When we talk about multilingual websites, we tend to focus on technique. As WordPress developers we ask, “Which of the multilingual plugins has the best approach? How can we improve on them?” Clients start by asking, “Can you make my website multilingual? How do I translate my content?”
Whichever side of the process we’re on, we spend more time talking about the how than the why.
We may not agree on the best approach to multilingualism, and although one approach might be better suited than another for a specific project or client, ultimately we know that technique isn’t really a problem.
Yes, a website can be multilingual. But should it be?
Why we think we need a multilingual website
I began specializing in multilingual websites because I was an expat. As a native English speaker in France, French clients tend to be naturally confident in my abilities, and other expats gravitate toward me for similar reasons. Have tech and language skills, will travel (or rather, will work).
However, it’s rare for the requests I get for multilingual functionality to be accompanied by any market research. There seems to be an unspoken assumption that as a French company or someone based in France, you should have a French language version of your website. And if you are to have any reach outside of France, or cater to the large non-French speaking population here, whether through tourism or expat and immigrant communities, that you need at least an English version too.
There is also a law in France requiring that any technical, legal or advertising materials published by companies or furnished to their employees be in French, or have French translations provided.

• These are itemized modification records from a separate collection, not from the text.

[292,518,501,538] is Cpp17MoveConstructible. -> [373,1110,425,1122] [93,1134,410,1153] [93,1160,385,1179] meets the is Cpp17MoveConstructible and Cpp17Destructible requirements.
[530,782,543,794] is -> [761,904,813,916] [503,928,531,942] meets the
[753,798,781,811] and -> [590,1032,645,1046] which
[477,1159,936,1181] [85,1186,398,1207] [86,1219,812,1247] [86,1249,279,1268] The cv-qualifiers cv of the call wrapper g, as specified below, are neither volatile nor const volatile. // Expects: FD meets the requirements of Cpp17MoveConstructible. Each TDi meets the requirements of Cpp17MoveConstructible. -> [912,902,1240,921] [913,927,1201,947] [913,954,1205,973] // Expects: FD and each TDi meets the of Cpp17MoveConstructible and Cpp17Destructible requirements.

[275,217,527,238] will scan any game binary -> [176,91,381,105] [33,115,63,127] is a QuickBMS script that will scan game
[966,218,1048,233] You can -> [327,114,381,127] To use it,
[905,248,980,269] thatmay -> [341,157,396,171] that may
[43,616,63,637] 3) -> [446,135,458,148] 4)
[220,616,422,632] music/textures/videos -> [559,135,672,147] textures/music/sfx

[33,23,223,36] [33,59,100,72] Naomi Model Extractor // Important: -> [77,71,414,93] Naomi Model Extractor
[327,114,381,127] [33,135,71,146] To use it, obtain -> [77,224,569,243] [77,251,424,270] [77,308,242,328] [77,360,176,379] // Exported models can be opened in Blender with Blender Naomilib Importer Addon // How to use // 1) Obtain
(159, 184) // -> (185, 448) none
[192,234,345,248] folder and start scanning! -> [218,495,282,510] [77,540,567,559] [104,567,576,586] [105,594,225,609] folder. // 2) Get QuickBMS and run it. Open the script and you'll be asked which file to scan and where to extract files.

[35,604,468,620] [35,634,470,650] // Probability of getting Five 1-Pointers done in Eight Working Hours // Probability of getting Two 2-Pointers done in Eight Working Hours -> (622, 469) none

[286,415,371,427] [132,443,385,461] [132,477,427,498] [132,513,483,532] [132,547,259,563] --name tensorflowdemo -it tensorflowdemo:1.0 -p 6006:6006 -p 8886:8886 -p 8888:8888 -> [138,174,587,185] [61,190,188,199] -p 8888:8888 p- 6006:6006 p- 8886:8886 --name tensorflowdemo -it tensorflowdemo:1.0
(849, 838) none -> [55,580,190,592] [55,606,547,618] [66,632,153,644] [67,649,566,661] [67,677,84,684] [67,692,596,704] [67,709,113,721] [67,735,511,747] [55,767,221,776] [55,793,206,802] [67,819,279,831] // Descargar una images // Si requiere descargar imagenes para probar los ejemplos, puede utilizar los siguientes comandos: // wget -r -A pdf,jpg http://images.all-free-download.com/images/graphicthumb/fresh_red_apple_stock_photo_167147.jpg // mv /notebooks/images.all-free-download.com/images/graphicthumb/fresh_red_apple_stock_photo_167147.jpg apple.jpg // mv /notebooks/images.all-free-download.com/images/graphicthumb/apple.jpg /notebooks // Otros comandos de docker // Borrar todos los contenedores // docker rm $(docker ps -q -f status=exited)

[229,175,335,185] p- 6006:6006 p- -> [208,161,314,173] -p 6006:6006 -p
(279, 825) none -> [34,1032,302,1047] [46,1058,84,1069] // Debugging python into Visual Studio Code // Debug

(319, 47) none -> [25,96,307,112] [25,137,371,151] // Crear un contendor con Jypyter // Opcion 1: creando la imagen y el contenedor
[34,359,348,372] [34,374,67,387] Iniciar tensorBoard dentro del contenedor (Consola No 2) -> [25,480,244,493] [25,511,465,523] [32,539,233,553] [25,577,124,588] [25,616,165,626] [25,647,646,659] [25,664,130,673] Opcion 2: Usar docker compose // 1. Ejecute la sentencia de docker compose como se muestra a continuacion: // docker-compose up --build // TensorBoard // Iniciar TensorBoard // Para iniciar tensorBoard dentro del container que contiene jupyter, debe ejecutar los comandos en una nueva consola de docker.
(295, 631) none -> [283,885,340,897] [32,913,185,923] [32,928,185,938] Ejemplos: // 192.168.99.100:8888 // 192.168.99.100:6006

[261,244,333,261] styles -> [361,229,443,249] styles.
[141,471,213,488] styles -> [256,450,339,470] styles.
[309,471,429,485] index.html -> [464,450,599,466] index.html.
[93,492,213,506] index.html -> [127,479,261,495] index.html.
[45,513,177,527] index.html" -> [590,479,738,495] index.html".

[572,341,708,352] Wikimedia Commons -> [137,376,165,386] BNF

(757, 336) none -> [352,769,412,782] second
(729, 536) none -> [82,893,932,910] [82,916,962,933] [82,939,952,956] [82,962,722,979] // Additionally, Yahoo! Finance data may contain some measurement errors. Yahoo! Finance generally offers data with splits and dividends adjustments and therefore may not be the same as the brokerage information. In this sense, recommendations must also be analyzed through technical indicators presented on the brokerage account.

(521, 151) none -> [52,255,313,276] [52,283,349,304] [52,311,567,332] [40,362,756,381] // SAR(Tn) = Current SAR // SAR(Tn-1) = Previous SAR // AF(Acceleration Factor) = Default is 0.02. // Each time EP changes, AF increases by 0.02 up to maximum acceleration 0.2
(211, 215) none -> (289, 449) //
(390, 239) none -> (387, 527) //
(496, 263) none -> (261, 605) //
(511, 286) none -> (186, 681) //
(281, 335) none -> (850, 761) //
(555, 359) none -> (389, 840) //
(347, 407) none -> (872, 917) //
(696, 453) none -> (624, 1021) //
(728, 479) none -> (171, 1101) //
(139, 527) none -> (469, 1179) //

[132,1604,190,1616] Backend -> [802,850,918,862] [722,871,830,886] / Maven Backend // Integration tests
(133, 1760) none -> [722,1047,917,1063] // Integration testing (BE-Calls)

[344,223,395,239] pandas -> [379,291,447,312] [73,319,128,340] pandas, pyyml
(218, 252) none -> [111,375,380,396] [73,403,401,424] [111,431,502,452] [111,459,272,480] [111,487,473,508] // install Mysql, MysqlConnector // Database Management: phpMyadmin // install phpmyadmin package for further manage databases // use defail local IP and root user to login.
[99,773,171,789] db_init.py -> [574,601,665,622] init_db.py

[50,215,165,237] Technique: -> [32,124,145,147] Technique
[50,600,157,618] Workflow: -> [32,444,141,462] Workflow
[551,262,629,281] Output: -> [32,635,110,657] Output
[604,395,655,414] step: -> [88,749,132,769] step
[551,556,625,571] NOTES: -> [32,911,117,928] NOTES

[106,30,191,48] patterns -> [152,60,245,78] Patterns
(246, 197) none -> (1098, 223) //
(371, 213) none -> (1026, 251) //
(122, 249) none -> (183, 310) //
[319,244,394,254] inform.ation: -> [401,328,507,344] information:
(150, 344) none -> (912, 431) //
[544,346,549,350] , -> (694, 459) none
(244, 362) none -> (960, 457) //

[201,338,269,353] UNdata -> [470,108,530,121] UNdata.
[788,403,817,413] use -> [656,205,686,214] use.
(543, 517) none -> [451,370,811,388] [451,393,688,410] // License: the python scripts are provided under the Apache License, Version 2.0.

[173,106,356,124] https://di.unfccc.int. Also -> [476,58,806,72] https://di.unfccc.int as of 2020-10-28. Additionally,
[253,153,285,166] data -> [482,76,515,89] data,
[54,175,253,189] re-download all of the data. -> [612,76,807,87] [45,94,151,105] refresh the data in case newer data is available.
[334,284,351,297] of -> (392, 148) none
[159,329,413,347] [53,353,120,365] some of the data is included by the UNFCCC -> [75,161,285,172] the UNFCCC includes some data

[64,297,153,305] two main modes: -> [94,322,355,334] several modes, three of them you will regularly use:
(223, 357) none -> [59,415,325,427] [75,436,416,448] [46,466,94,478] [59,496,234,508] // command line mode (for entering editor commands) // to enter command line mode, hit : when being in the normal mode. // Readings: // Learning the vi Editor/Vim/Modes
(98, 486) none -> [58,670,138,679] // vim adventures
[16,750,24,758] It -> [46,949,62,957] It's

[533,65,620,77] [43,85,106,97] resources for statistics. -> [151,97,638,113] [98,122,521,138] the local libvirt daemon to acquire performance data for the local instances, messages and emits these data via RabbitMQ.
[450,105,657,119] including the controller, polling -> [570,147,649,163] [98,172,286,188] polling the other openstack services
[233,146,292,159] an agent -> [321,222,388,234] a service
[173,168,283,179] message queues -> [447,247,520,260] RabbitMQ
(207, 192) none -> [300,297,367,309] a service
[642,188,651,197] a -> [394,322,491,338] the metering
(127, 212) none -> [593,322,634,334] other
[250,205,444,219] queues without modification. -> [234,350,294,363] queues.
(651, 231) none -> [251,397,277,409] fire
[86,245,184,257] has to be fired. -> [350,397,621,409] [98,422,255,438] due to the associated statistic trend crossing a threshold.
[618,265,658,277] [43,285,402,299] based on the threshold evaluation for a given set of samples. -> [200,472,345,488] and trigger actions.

Look at any billboard in the Paris metro with a big headline in English, and you’ll notice a small asterisk on the bottom or off to the side with its translation in French.
We often think we need a multilingual website not based on hard facts about our customers, but out of a sense of legal or cultural obligation1. I myself am guilty of this, and would venture to guess that these kinds of assumptions are not unique to France.
What it takes to run a multilingual website
Beyond the technical ramifications of a content management system like WordPress, creating and maintaining a multilingual website takes a lot of work.
Wait, let’s back up for a minute.
Do you know what the single most underestimated aspect of every web project is? Writing content. Whether it’s writing copy for static pages, furnishing legal disclaimers or writing product descriptions, it is consistently what clients put off ’til last. They spend a lot of time preoccupied with the things they think they understand less and feel less in control about—like design and development—and assume that providing content is the easiest thing they have to do.
But writing is technical. It requires time, thought, patience, practice and lots of rewriting. Copywriting is a profession.
Creating and maintaining a website in just one language is a lot of work. Now let’s take this already challenging task and multiply it by the number of languages we want to offer on our site. Because unless you are satisfied with a Google translation of your site’s content, you will have to put in almost the same resources to making sure that the copy for each language is not just a correct translation, but a well-adapted and culturally relevant interpretation.
In the same way that people underestimate the work it takes to write good copy, so too do they underestimate the work that it takes to translate. Translation is a profession.
Depending on the type of site that you’re running, the kind of content that needs to be added to it over time and the frequency of those updates, managing multiple languages means dedicating time and resources to that process.
Who really needs a multilingual website?
From 2011 to 2014, about 3 out of every 4 project requests I received were for a site in at least two languages. In 2015 I had exactly zero requests for translation capability. Zero. What’s more, clients starting contacting me to ask if I could remove the multilingual aspect of their websites.
Why this trend away from multilingual?
In his book, The 4-Hour Work Week, Tim Ferriss expounds on the 80-20 rule, explaining how he applied it to his own business in order to take an honest look at where he was spending the bulk of his time and effort, versus where the bulk of his revenue was coming from. The exercise revealed that about 80% of his profit was coming from around 20% of his clients. And inversely, 80% of his time and energy was being sunk into unprofitable and unfulfilling customers.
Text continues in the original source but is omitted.